What needs to be done: Copy out the line bearing "this is Keli." and all the lines after it, to the very end of the material below, exactly as written.

Records supplied:

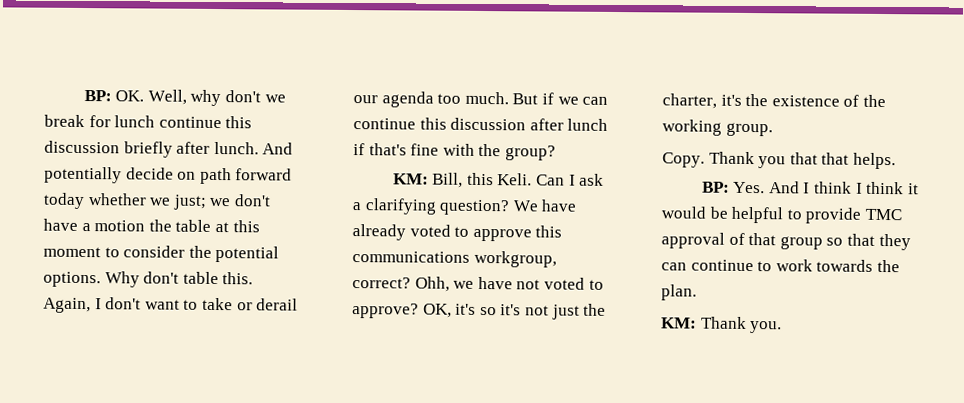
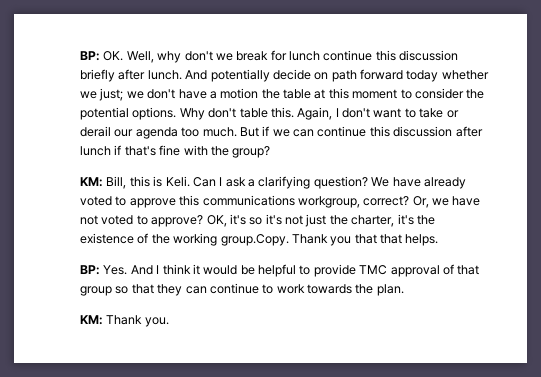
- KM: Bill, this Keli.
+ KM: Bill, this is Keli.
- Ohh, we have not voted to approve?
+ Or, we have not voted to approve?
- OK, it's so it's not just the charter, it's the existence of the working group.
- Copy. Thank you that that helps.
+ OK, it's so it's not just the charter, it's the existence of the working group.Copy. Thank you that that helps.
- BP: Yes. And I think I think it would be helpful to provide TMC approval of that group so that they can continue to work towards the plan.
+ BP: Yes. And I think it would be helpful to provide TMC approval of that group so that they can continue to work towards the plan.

Result for this exercise:
+ KM: Bill, this is Keli.
- Ohh, we have not voted to approve?
+ Or, we have not voted to approve?
- OK, it's so it's not just the charter, it's the existence of the working group.
- Copy. Thank you that that helps.
+ OK, it's so it's not just the charter, it's the existence of the working group.Copy. Thank you that that helps.
- BP: Yes. And I think I think it would be helpful to provide TMC approval of that group so that they can continue to work towards the plan.
+ BP: Yes. And I think it would be helpful to provide TMC approval of that group so that they can continue to work towards the plan.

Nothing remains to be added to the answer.